Now, one alternative is to support this via methods so that instead of calling fn( x ) we call x:fn(). This works to the extent that one can add methods to the base types as well and perhaps that style should simply be encouraged. (Certainly the everything is an object languages would lean this way.)

But if we stick with functions rather than methods, then we have an interesting problem here in that the pattern fights with metatable security. The metatables for userdata are always protected from Lua code and if you don't trust the Lua code you are calling, you may want to protect the metatables of Lua-based objects as well using the __metatable entry. Do we perhaps just say that one cannot protect the methods in metatables from execution by defining for example:

	callmetamethod( x, "__fn", ... )

Which would do much the same thing? It might need a protected form to handle the case where the metamethod wasn't defined. Or we need a way to test for the presence of the metamethod as well.

For further protection, we could actually insist that the key be something non-forgeable -- i.e., not a string. Then the construct might be:

	local function fn_local( x, ... )
		if hasmetamethod( x, fn_local ) then
			return callmetamethod( x, fn_local, ... )
		else
			-- do the regular processing possibly based on type( x )
		end
	end

	fn = fn_local

Here we use the function itself as the identifier. Only code that can get to the function declaration can access the metatable entry.

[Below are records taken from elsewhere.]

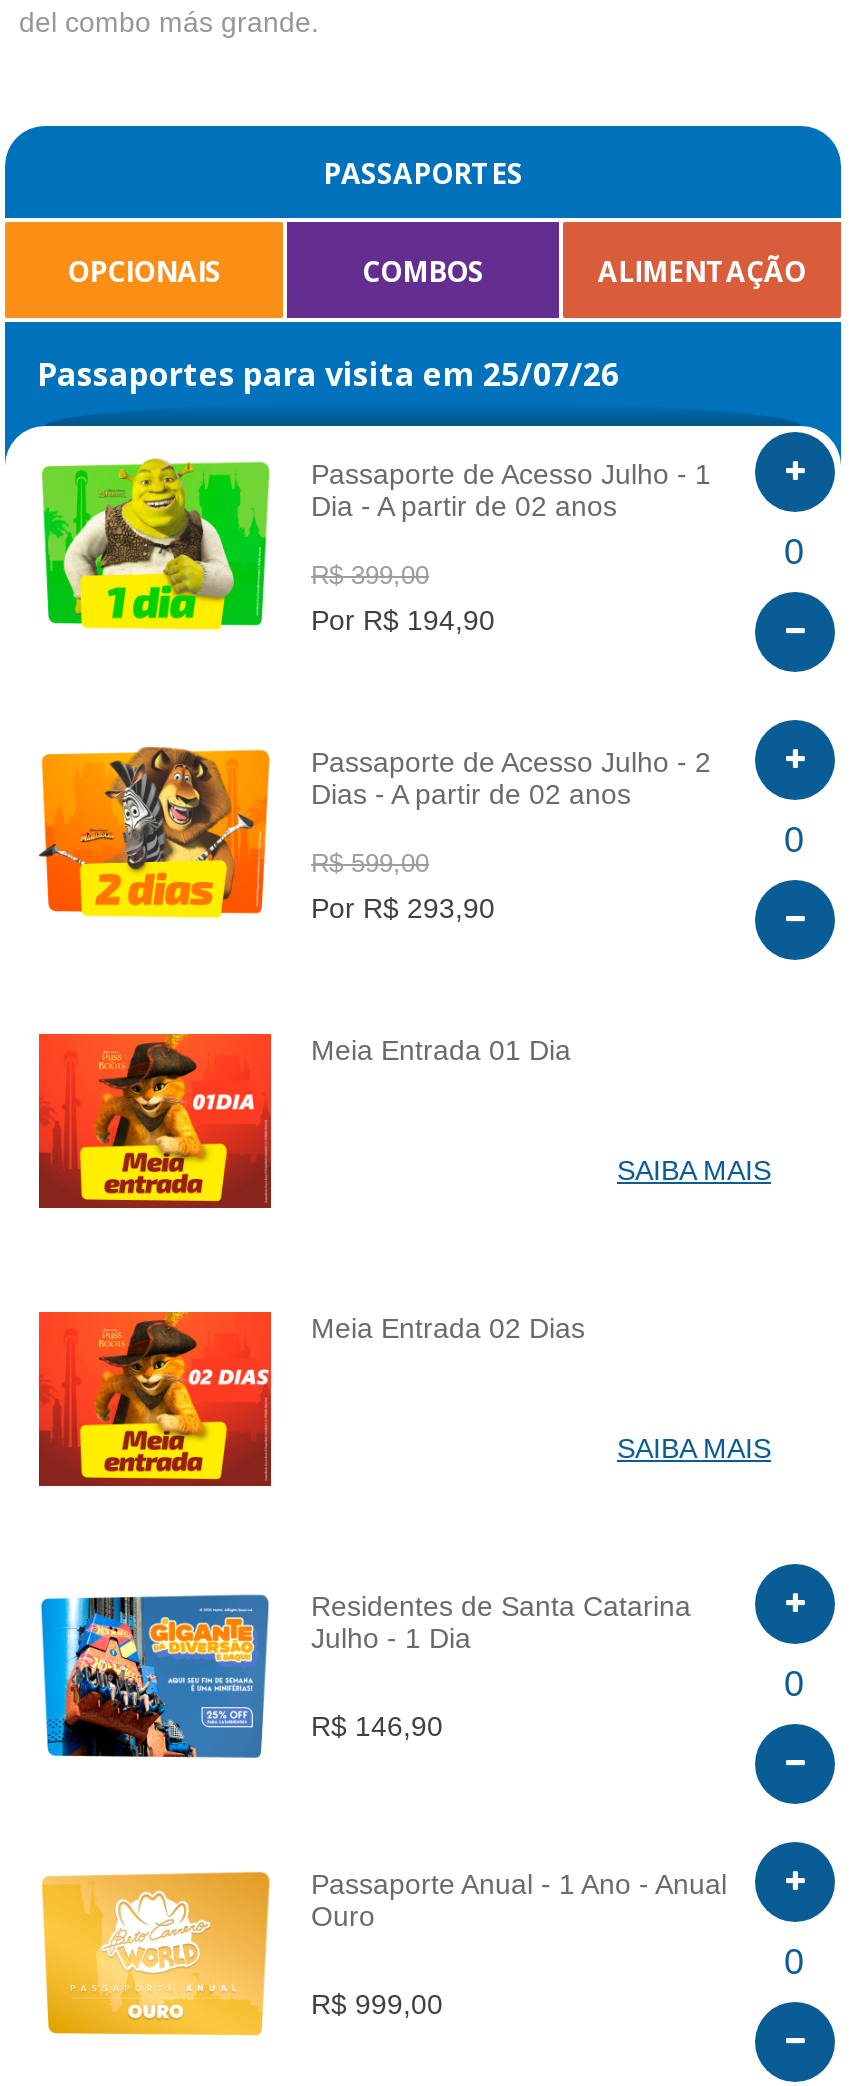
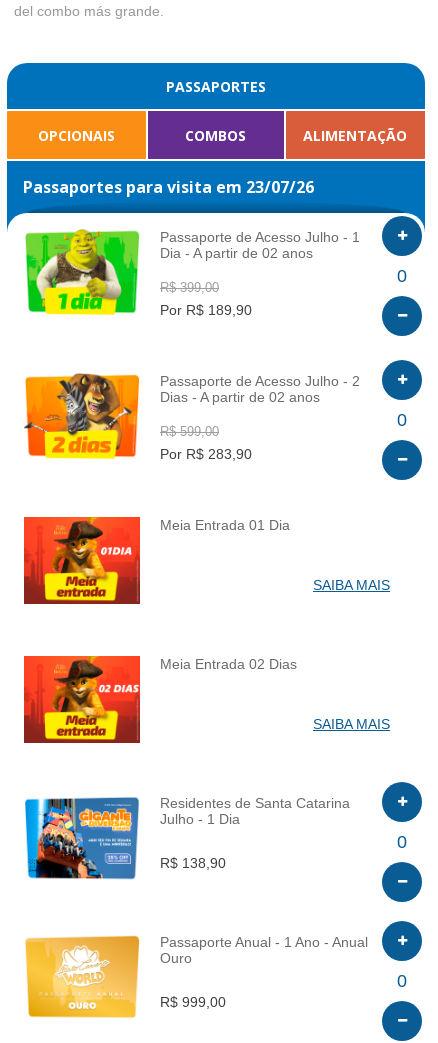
- Passaportes para visita em 25/07/26
+ Passaportes para visita em 23/07/26

- Por R$ 194,90
+ Por R$ 189,90

- Por R$ 293,90
+ Por R$ 283,90

- R$ 146,90
+ R$ 138,90
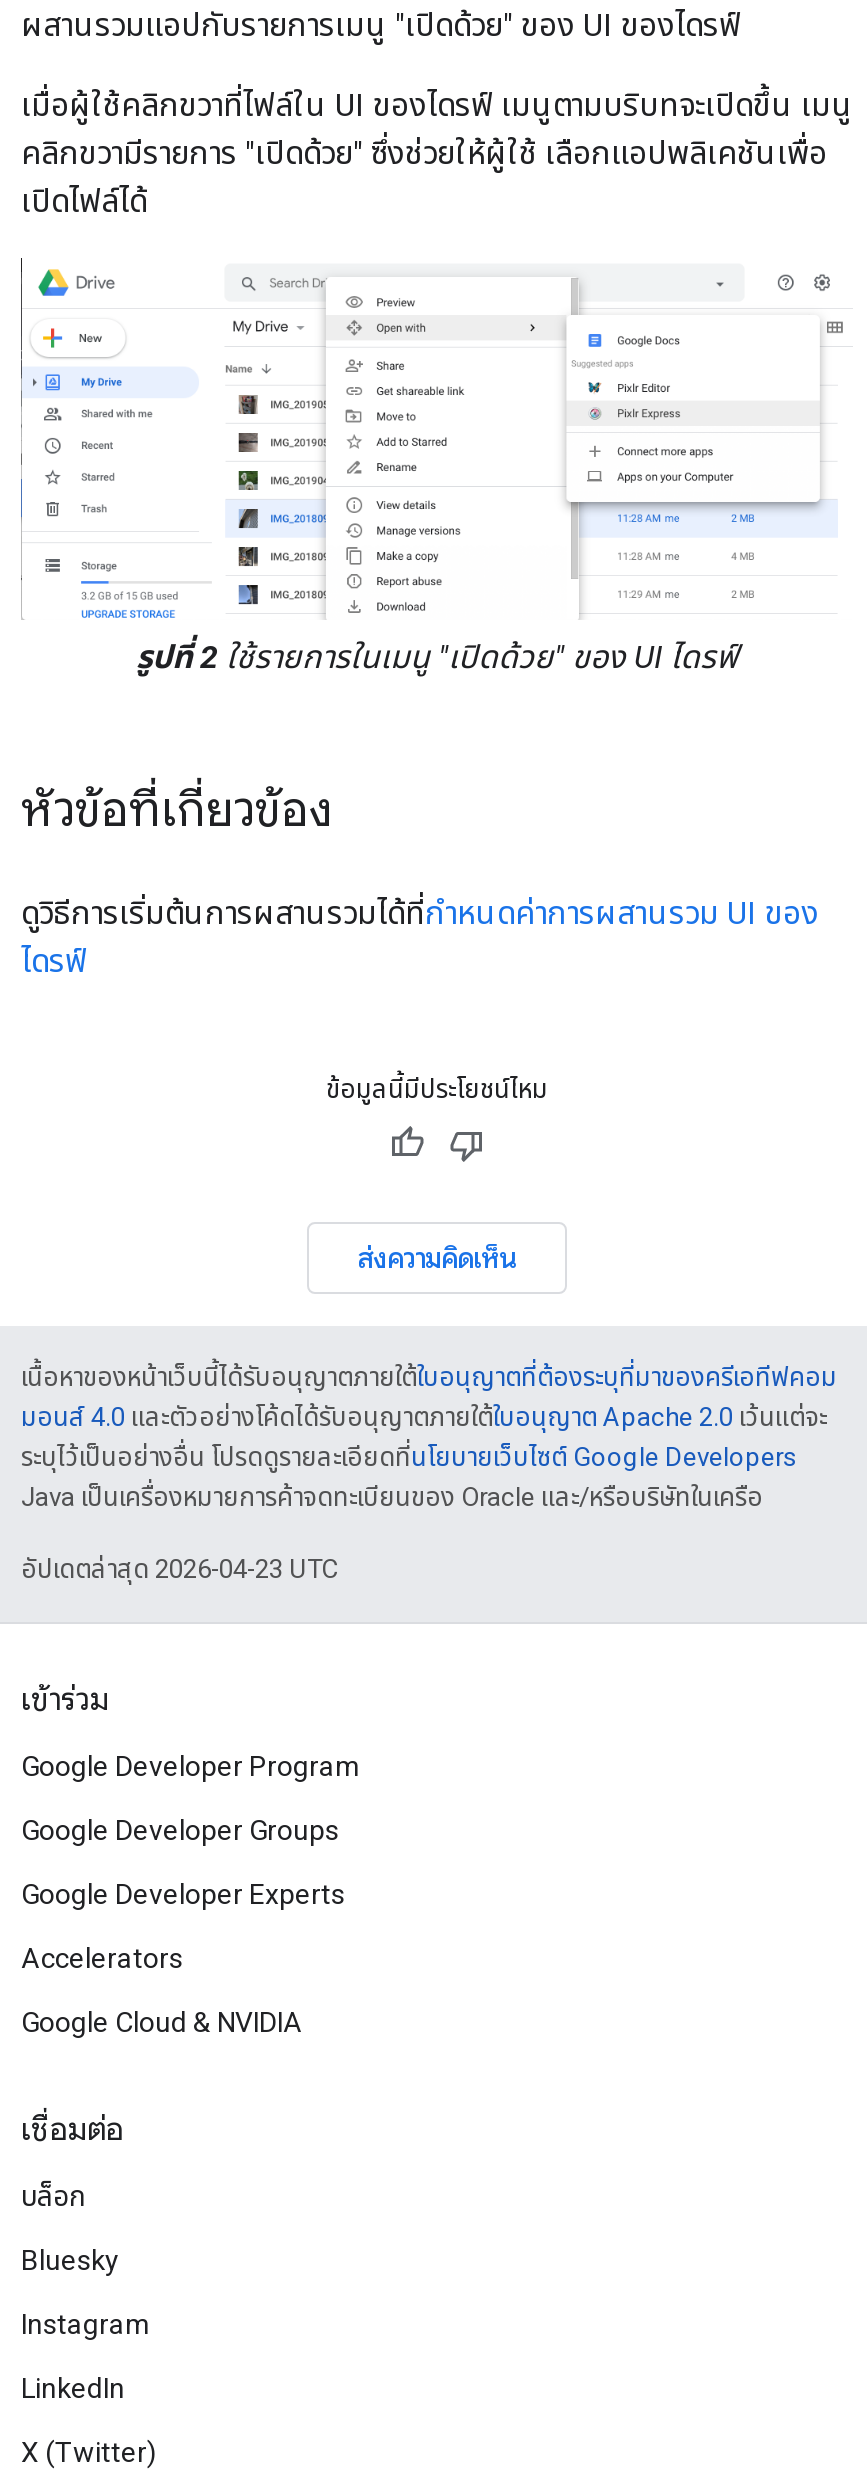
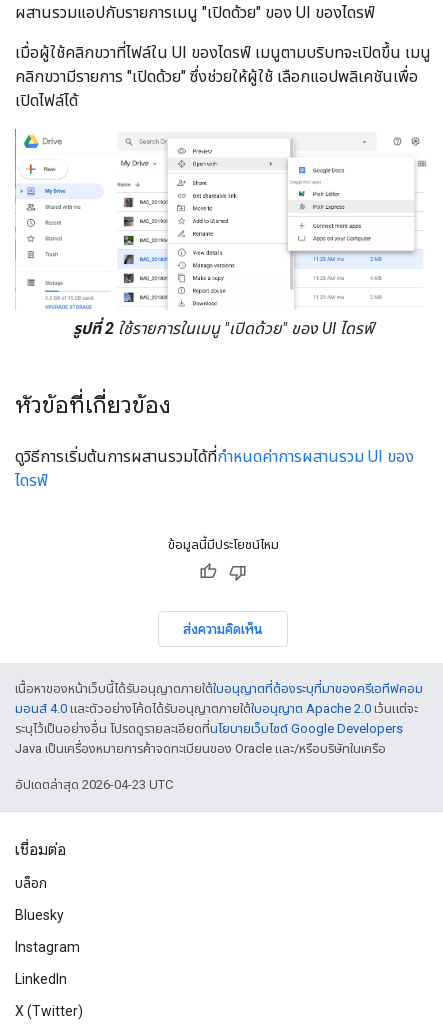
- เข้าร่วม
- Google Developer Program
- Google Developer Groups
- Google Developer Experts
- Accelerators
- Google Cloud & NVIDIA
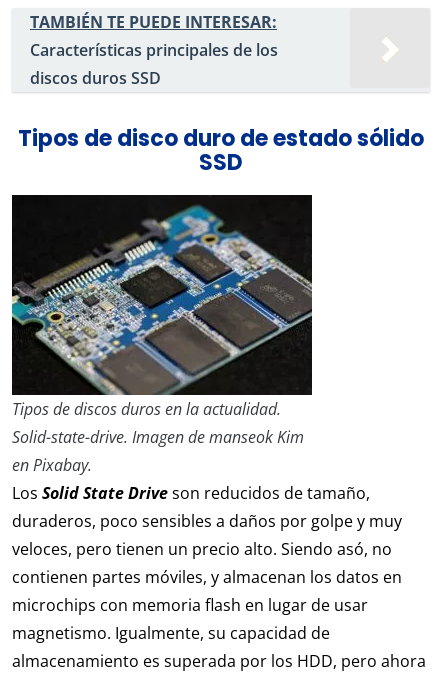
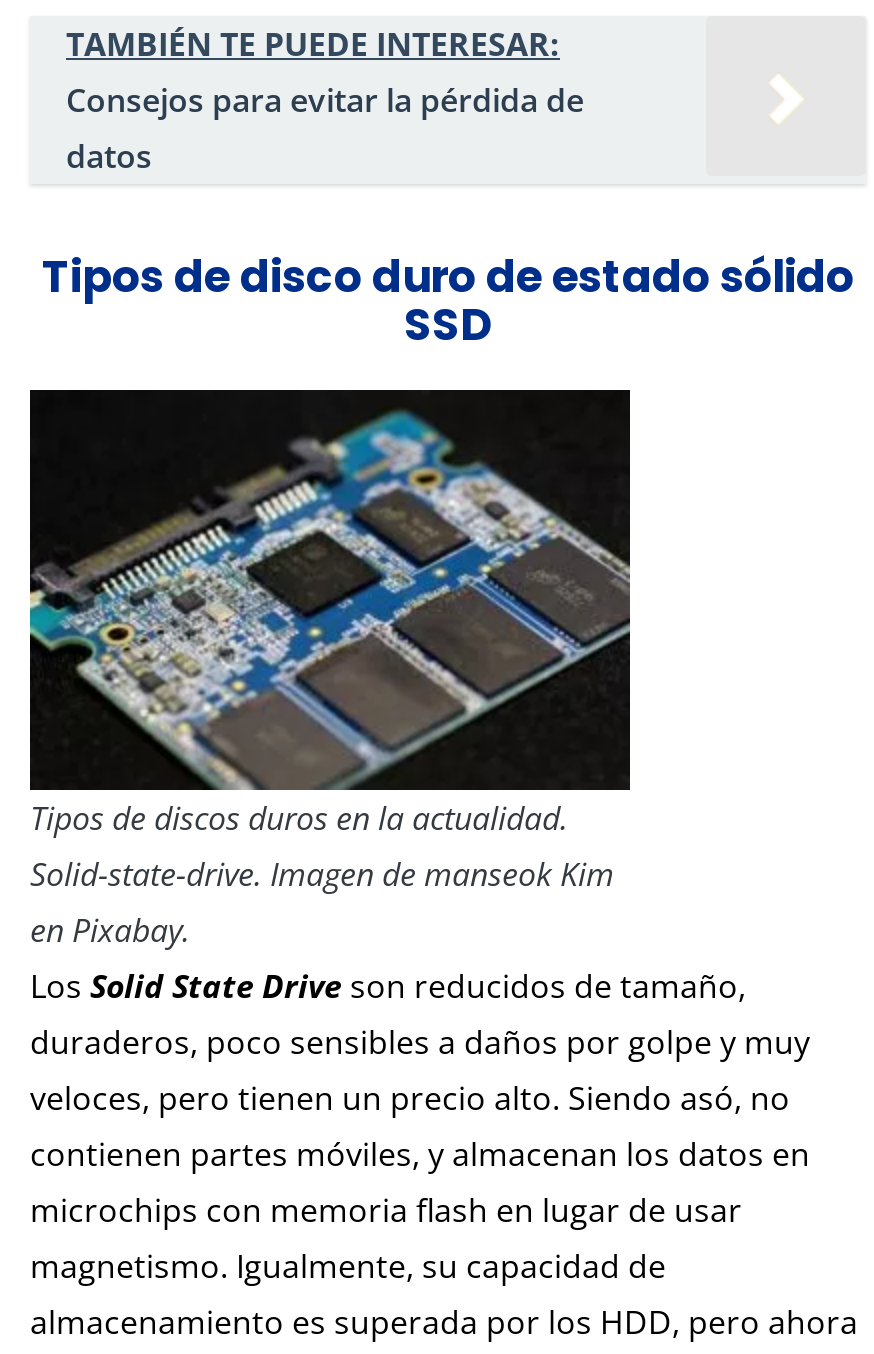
- Características principales de los
- discos duros SSD
+ Consejos para evitar la pérdida de
+ datos
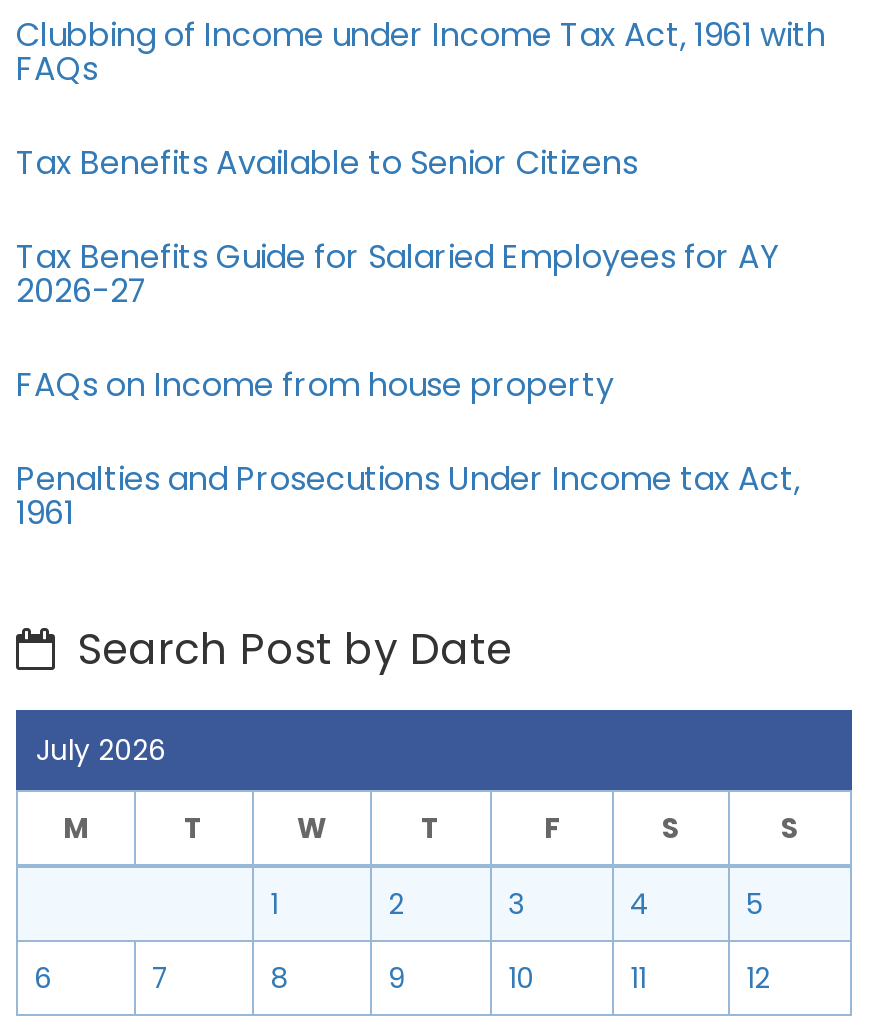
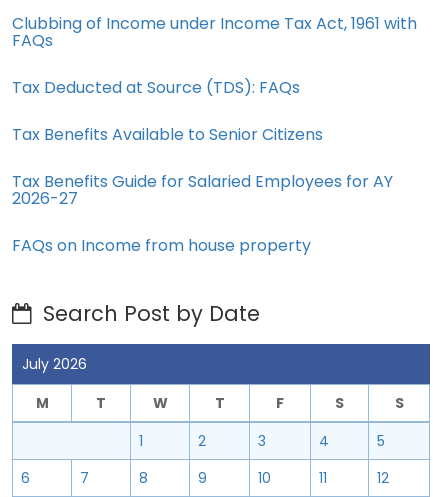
+ Tax Deducted at Source (TDS): FAQs

moved down: Tax Benefits Available to Senior Citizens | Tax Benefits Guide for Salaried Employees for AY | 2026-27 | FAQs on Income from house property

- Penalties and Prosecutions Under Income tax Act,
- 1961
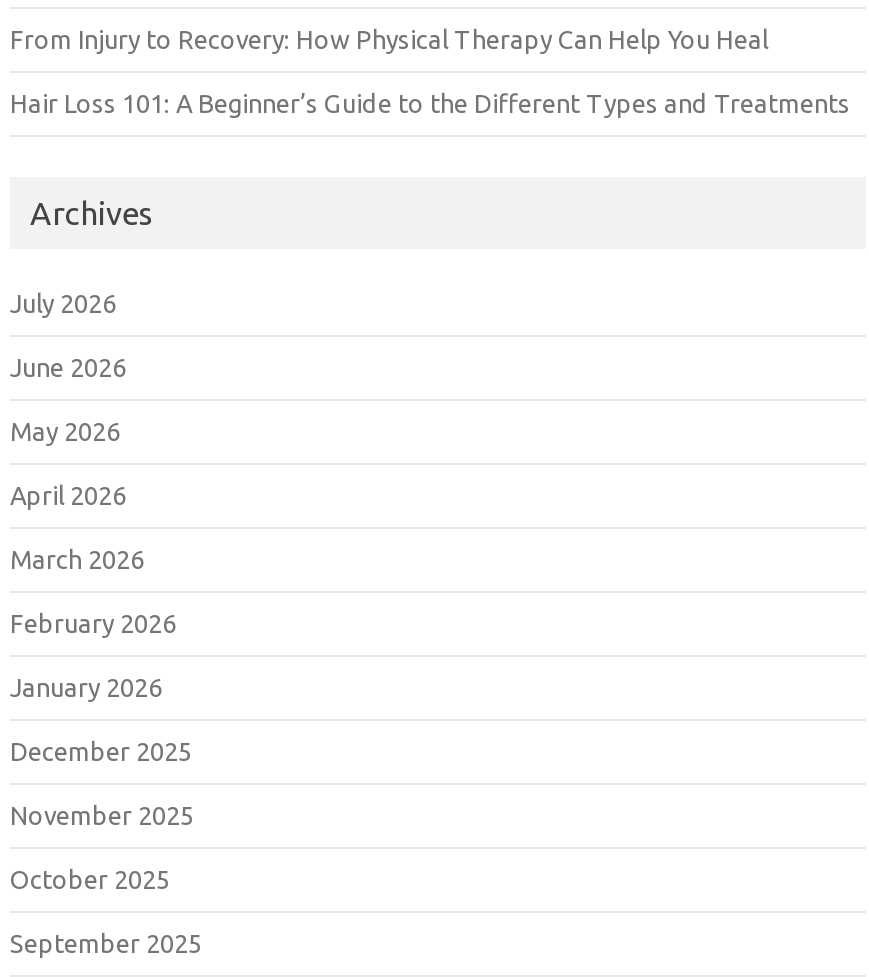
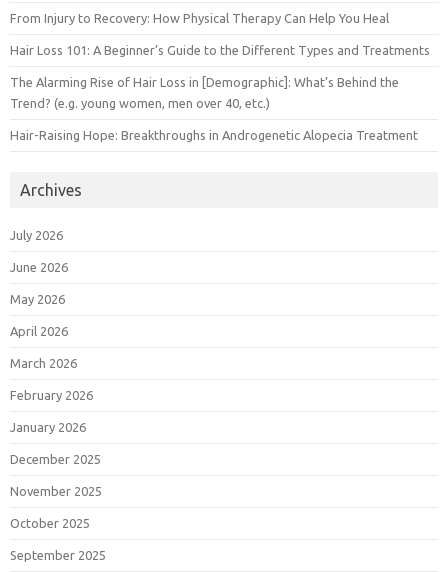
+ The Alarming Rise of Hair Loss in [Demographic]: What’s Behind the
+ Trend? (e.g. young women, men over 40, etc.)
+ Hair-Raising Hope: Breakthroughs in Androgenetic Alopecia Treatment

I have to admit that I'm not thrilled with where this chain of reasoning leads and the method-based approach starts to look more and more attractive.

Mark

P.S. Along the way I got thinking about read-only metatables as an option and then decided that what one really wants are tables where you can't overwrite an existing key -- in some sense the opposite of the __newindex metamethod. But that's a different discussion. I know you can implement it using proxy tables and __index and __newindex. It just isn't particularly pretty.